Ecstatic at the good luck of finding the sandpipers in the totally unexpected locale but also somewhat disappointed, we returned to the car and decided to “take a look around” at the unfamiliar area and scout out other future birding locations nearby. We drove about a quarter of a mile from the pond and were looking at a large pasture with some nice-looking grass when Renee asked “What are these birds over here?” She had spotted some birds quite close, but on the other side of the road, in a plowed field of mostly bare dirt.

The sun was in our eyes as we looked at the shorebirds walking down the furrows but it was immediately obvious that she had found some more buffies! Not only that, but there were uppies and some golden-plovers as well. “Sod farms? We don’t need no stinking’ sod farms!” they seemed to say. All in all, we counted about a dozen buffies, about the same number of plovers, and about twice as many uppies. Not bad for a bare field of dirt out in the middle of nowhere.
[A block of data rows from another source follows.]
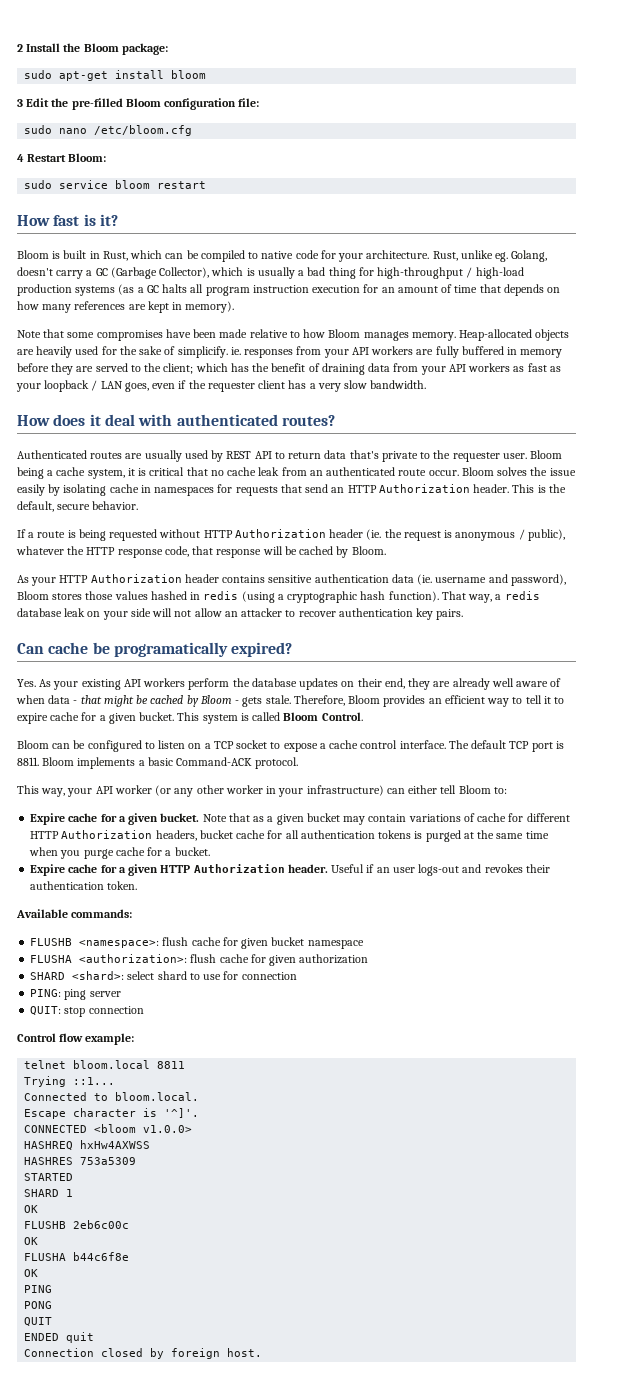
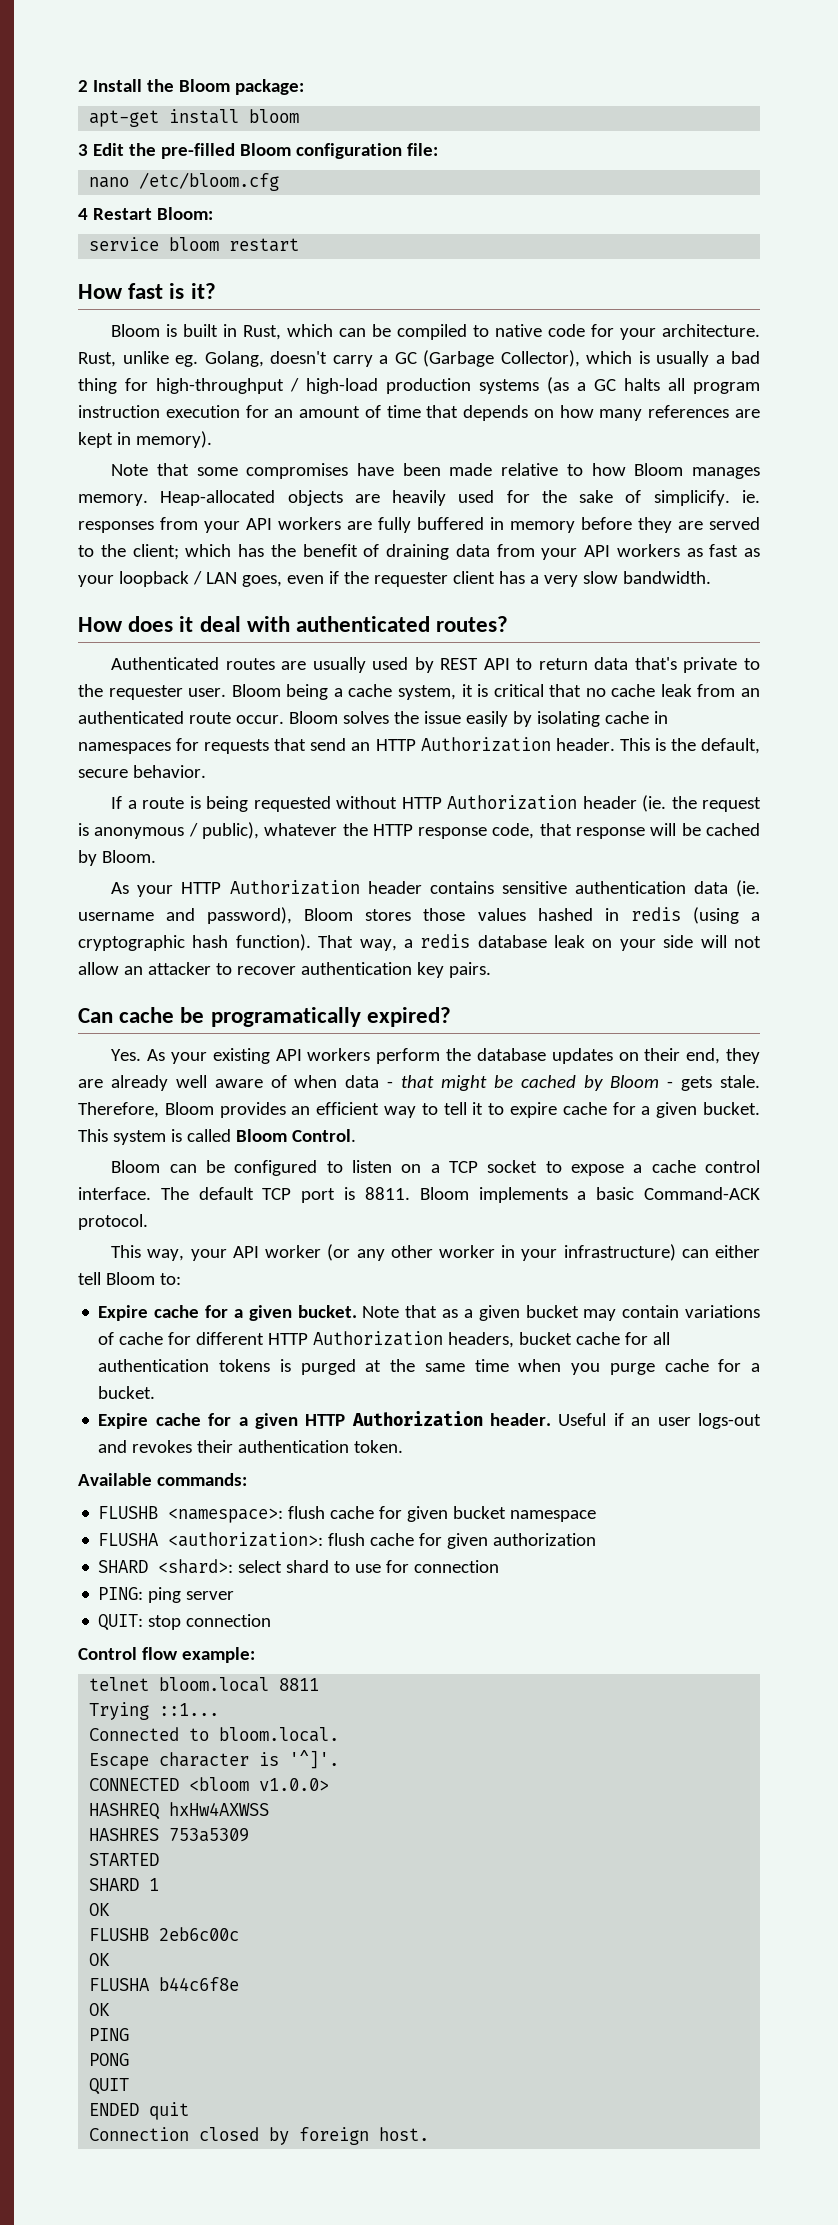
- sudo apt-get install bloom
+ apt-get install bloom
- sudo nano /etc/bloom.cfg
+ nano /etc/bloom.cfg
- sudo service bloom restart
+ service bloom restart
The moral of the story is: Keep your eyes open wherever you are. Birds are not always where you think they will be.

Ok, NOW Spring is Here!

After a couple of days of easterly winds the migrants on South Padre Island were far better than “normal” today. We added seven new species for the year.

We started today on Old Port Isabel Road. We heard and saw several Cassin’s Sparrows and heard some distant snippets of song that may have been our target, Botteri’s Sparrow, but were unable to get a clear id on the latter bird. Then we headed over to South Padre Island to see what the east winds had dropped in.

The answer was, quite a bit. The overall numbers were not great – often it was just a single bird of a species – but the diversity was good. Several empids were present, first-of-year for us, although we felt confident only calling Acadian Flycatcher. A stunning male Scarlet Tanager was at the convention center, along with Orchard Oriole and Kentucky Warbler; all three year-birds. They were joined by Rose-breasted Grosbeak, Indigo Bunting, Hooded Oriole, Northern Parula, Palm Warbler, Red-eyed and White-eyed Vireos, and a variety of others.

At the Valley Land Fund lots on Sheepshead Street there were Prothonotary Warbler and Swainson’s Thrush to add to the list, along with Black-and-white and Black-throated Green Warblers, more parulas, empids and orioles, and a nice assortment of the other usual suspects.

On the bay shore we looked through the usual flocks of gulls, terns, and shorebirds to find Semipalmated Sandpiper to add to the list.

We ended the day by checking the sod farms for Buff-breasted Sandpiper on our way home. We were unsuccessful, but did find dozens of American Golden-Plovers, several Upland Sandpipers, and some Pectoral Sandpipers, Killdeer, and far-off peeps.

The addition of seven new birds for the list was the highest total of new species that we have had in quite some time.